A backlight unit 1 includes a substrate 71, a linear light source device 7 including a plurality of light emitting elements 72 arranged on the substrate 71, and reflecting portions 73 arranged on both sides of the light emitting elements 72, respectively. Between the light guide plate 6 that emits light from the linear light source device 7 as illumination light, and between the linear light source device 7 and the light guide plate 6 that are arranged with the light emitting element 72 facing the side surface 61 of the light guide plate 6. And a reflection sheet 8 arranged so as to straddle. Then, the reflection sheet 8 is formed in a range in which a reflection surface 81 that reflects light from the linear light source device 7 to the side surface 61 of the light guide plate 6 is secured between the inclined surfaces 73 a and is bonded to the substrate 71. The surface 82 is formed on the remainder excluding the reflective surface 81.
[Selection] Figure 3

Description

  The present invention relates to a backlight unit and a reflection sheet in which a linear light source device is disposed on one side surface that is an incident surface of a light guide plate that emits illumination light from a main light emitting surface.

  In the backlight unit, a light emitting element, which is a point light source mounted on a substrate, is arranged on a case frame that surrounds the side surface of the light guide plate so as to irradiate one side of the light guide plate. Is incident and emitted from the main irradiation surface of the light guide plate, thereby functioning as a surface light emitting device that brightly illuminates a display panel such as an LCD.

  Such a backlight unit is described in Patent Document 1. Patent Document 1 describes a backlight assembly including a white light emitting unit that is a light emitting device, a light guide plate, an optical sheet, and a frame-shaped mold frame that is a case frame as a backlight unit. . The white light emitting unit includes a printed circuit board, a plurality of light emitting diodes mounted on the printed circuit board, and a lens housed in a housing groove of the light guide plate, and is disposed on one side of the upper part of the mold frame. In order to reflect the light diverging from the lens into the lens, reflection bands are arranged on the upper and lower surfaces (first surface, second surface) of the lens.

  In the backlight assembly described in Patent Document 1, a white light emitting unit in which a side view type light emitting diode is mounted on a printed circuit board formed of FPC is employed. However, side view type light emitting diodes tend to cause hot spots due to their narrow light distribution characteristics. Therefore, for example, a linear light source device described in Patent Document 2 can be employed as a light source used in the backlight unit.
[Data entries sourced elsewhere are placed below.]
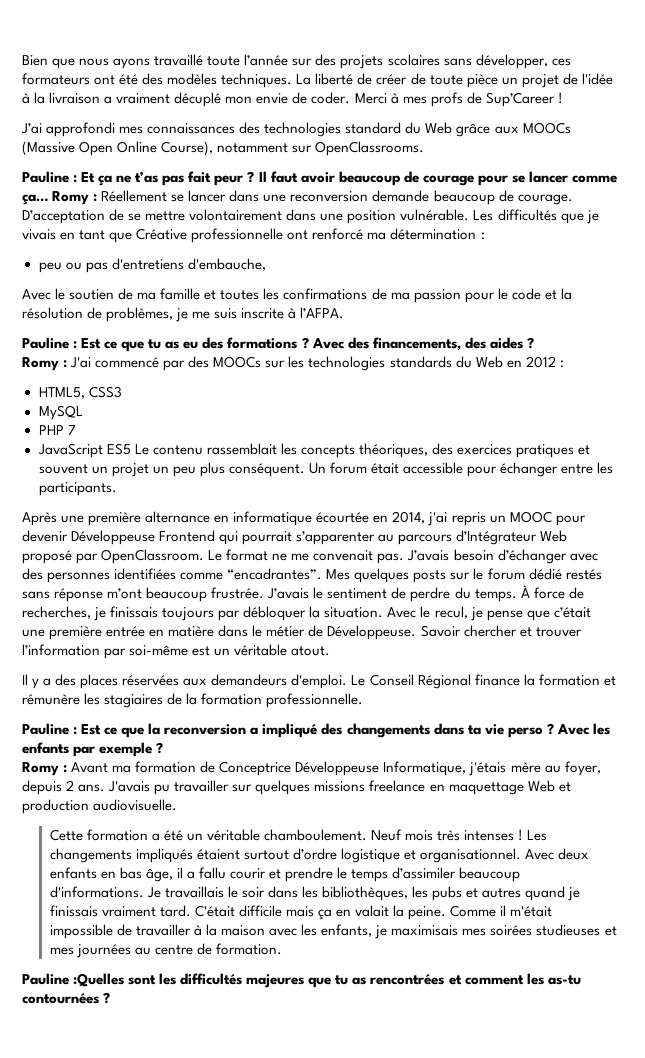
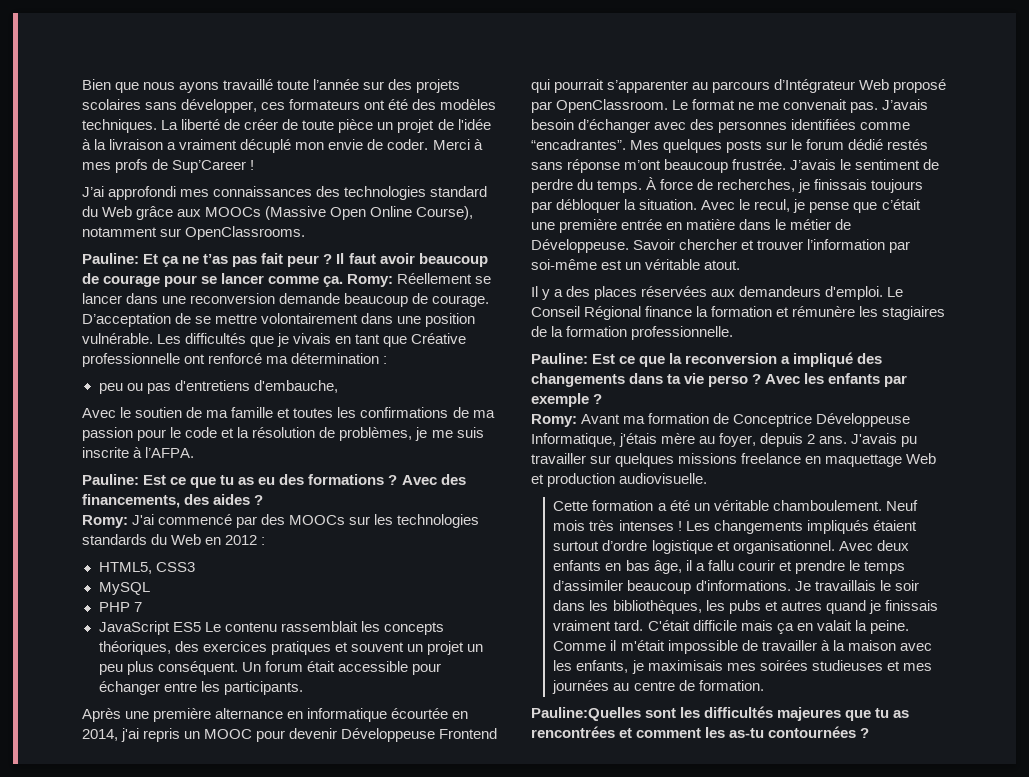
- Pauline : Et ça ne t’as pas fait peur ?
+ Pauline: Et ça ne t’as pas fait peur ?
- Il faut avoir beaucoup de courage pour se lancer comme ça… Romy : Réellement se lancer dans une reconversion demande beaucoup de courage.
+ Il faut avoir beaucoup de courage pour se lancer comme ça. Romy: Réellement se lancer dans une reconversion demande beaucoup de courage.
- Pauline : Est ce que tu as eu des formations ?
+ Pauline: Est ce que tu as eu des formations ?
- Romy : J'ai commencé par des MOOCs sur les technologies standards du Web en 2012 :
+ Romy: J'ai commencé par des MOOCs sur les technologies standards du Web en 2012 :
- Pauline : Est ce que la reconversion a impliqué des changements dans ta vie perso ?
+ Pauline: Est ce que la reconversion a impliqué des changements dans ta vie perso ?
- Romy : Avant ma formation de Conceptrice Développeuse Informatique, j'étais mère au foyer, depuis 2 ans.
+ Romy: Avant ma formation de Conceptrice Développeuse Informatique, j'étais mère au foyer, depuis 2 ans.
- Pauline :Quelles sont les difficultés majeures que tu as rencontrées et comment les as-tu contournées ?
+ Pauline:Quelles sont les difficultés majeures que tu as rencontrées et comment les as-tu contournées ?

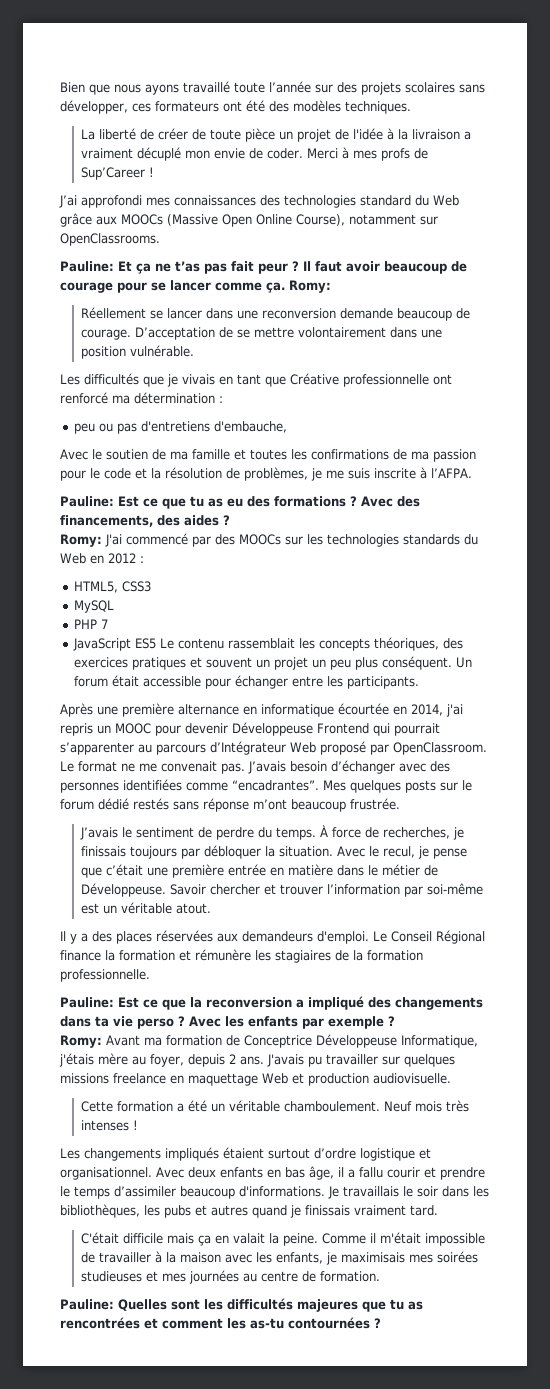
- Bien que nous ayons travaillé toute l’année sur des projets scolaires sans développer, ces formateurs ont été des modèles techniques. La liberté de créer de toute pièce un projet de l'idée à la livraison a vraiment décuplé mon envie de coder.
+ Bien que nous ayons travaillé toute l’année sur des projets scolaires sans développer, ces formateurs ont été des modèles techniques.
+ La liberté de créer de toute pièce un projet de l'idée à la livraison a vraiment décuplé mon envie de coder.
- Il faut avoir beaucoup de courage pour se lancer comme ça. Romy: Réellement se lancer dans une reconversion demande beaucoup de courage.
+ Il faut avoir beaucoup de courage pour se lancer comme ça. Romy:
+ Réellement se lancer dans une reconversion demande beaucoup de courage.
- D’acceptation de se mettre volontairement dans une position vulnérable. Les difficultés que je vivais en tant que Créative professionnelle ont renforcé ma détermination :
+ D’acceptation de se mettre volontairement dans une position vulnérable.
+ Les difficultés que je vivais en tant que Créative professionnelle ont renforcé ma détermination :
- Mes quelques posts sur le forum dédié restés sans réponse m’ont beaucoup frustrée. J’avais le sentiment de perdre du temps.
+ Mes quelques posts sur le forum dédié restés sans réponse m’ont beaucoup frustrée.
+ J’avais le sentiment de perdre du temps.
- Neuf mois très intenses ! Les changements impliqués étaient surtout d’ordre logistique et organisationnel.
+ Neuf mois très intenses !
+ Les changements impliqués étaient surtout d’ordre logistique et organisationnel.
- Je travaillais le soir dans les bibliothèques, les pubs et autres quand je finissais vraiment tard. C'était difficile mais ça en valait la peine.
+ Je travaillais le soir dans les bibliothèques, les pubs et autres quand je finissais vraiment tard.
+ C'était difficile mais ça en valait la peine.
- Pauline:Quelles sont les difficultés majeures que tu as rencontrées et comment les as-tu contournées ?
+ Pauline: Quelles sont les difficultés majeures que tu as rencontrées et comment les as-tu contournées ?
  In the linear light source device described in Patent Document 2, a plurality of light emitting elements are arranged along the longitudinal direction of an elongated rectangular bar-shaped printed circuit board, and reflected so as to alternate with each light emitting element on both sides of each light emitting element. A plate (reflecting part) is arranged, and the opposing surfaces of both reflecting plates are inclined so that the opening area becomes larger toward the emitting direction of each light emitting element, and the concave part formed by the printed circuit board, the light emitting element, and the reflecting plate is formed. A resin sealing material (resin sealing portion) having a trapezoidal shape or a trapezoidal shape is formed by filling a light-transmitting resin sealing material. A wide light distribution characteristic can be obtained by arranging the linear light source device with the light emitting element facing one side surface of the light guide plate.

  However, when such a linear light source device is simply disposed on one side of the light guide plate, in addition to the light incident on the side surface of the light guide plate either directly or reflected on the reflector, Light traveling in the direction orthogonal to the longitudinal direction leaks from the resin sealing portion. Therefore, in order to reflect the light leaking from the resin sealing portion in the direction of the light guide plate, the reflection sheet is attached so as to straddle the linear light source device and the light guide plate. This reflection sheet will be described with reference to FIG.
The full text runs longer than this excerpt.